Nord University (; ; ) is a state university in the Nordland and Trøndelag counties of Norway. The university has 11,000 students at study locations in Northern and Central Norway, with main campuses in Bodø, the capital of the county of Nordland, and Levanger, a university town located on the south shore of the Trondheim Fjord. Further campuses are located in Mo i Rana, Namsos, Nesna, Sandnessjøen, Steinkjer, Stjørdal, and Vesterålen.

The university is committed to a broad scope of educational and research programmes, with a focus on blue and green growth, innovation and entrepreneurship, as well as welfare, health and education. Nord University offers 180 programmes within both academic and professional studies, including aquaculture, sociology, business education, nurse education, and teacher education.

The university is named after the Norwegian word for North, Nord, in order to emphasise its devotion to northern regions. A member of the University of the Arctic, Nord University is a hub in the international network of universities offering circumpolar studies.

History 

Established in its current form on 1 January 2016 following a resolution of 9 October 2015 by the King-in-Council, Nord University is the successor of the University of Nordland (est. 2011), Nesna University College (est. 1994), and Nord-Trøndelag University College (est. 1994). The latter colleges originated as Nesna Teachers' College (test. 1918), and Levanger Teachers' College (est. 1892). The latter institution was a direct successor of the Klæbu Teacher's College (est. 1839).

Faculties

Faculty of Biosciences and Aquaculture 

The Faculty of Biosciences and Aquaculture (FBA) promotes sustainable and innovative development in order to meet global challenges related to food production, climate and the environment. The Faculty is an international arena for education, research and knowledge dissemination, with staff members and students from over 25 countries. The Faculty offers a doctoral programme (PhD) within aquatic biosciences.

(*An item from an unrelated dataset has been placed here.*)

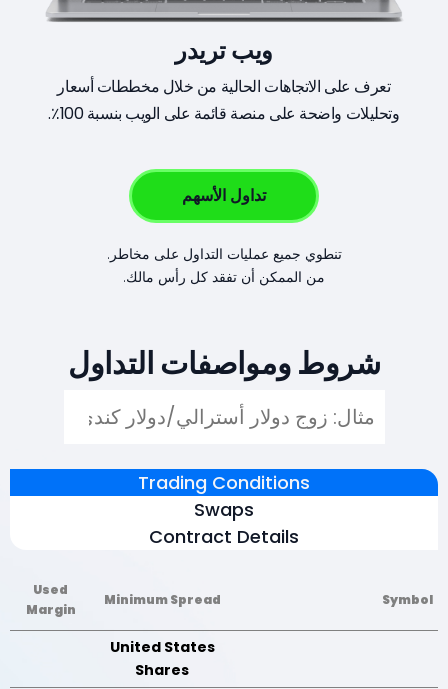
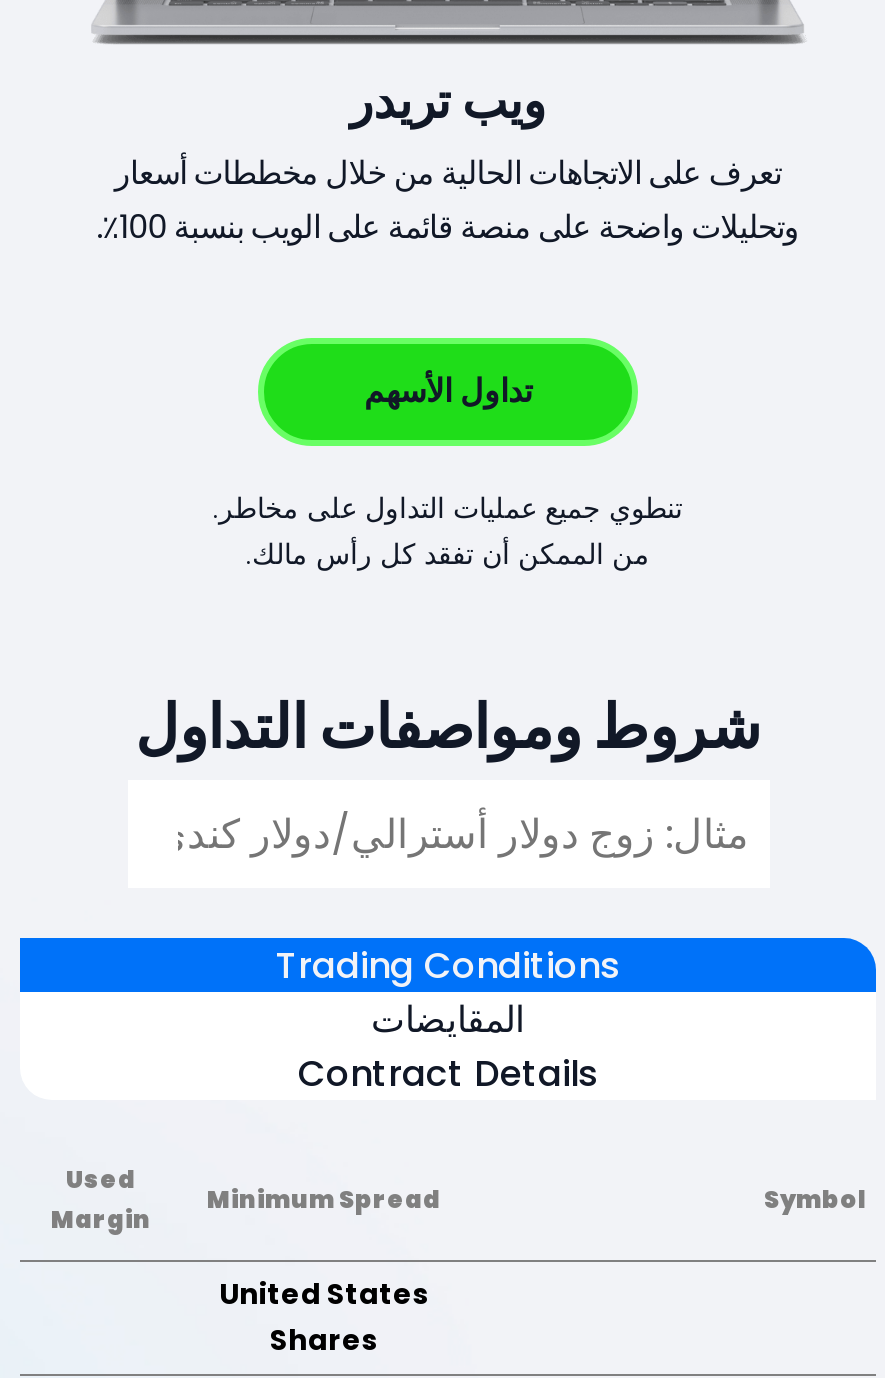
- Swaps
+ المقايضات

The Faculty of Biosciences and Aquaculture has 800 students and 130 staff members in Bodø and Steinkjer. The teaching and research community comprises three academic divisions: 
 Aquaculture
 Ecology, Genomics and Animal Science
 Production and Welfare.

Faculty of Education and Arts 

The Faculty of Education and Arts (FLU) educates teachers from preschool to upper secondary school, and within sports, culture, and the fine arts. Research in the faculty emphasizes the teaching profession and professional teaching practices. FLU offers a doctoral program (PhD) in the study of professional praxis. Beyond its teacher training programs, the faculty also provides full bachelor degrees in disciplines such as Sports Science and English Literature. It also offers a range of Master degrees, including Speech Therapy and Music.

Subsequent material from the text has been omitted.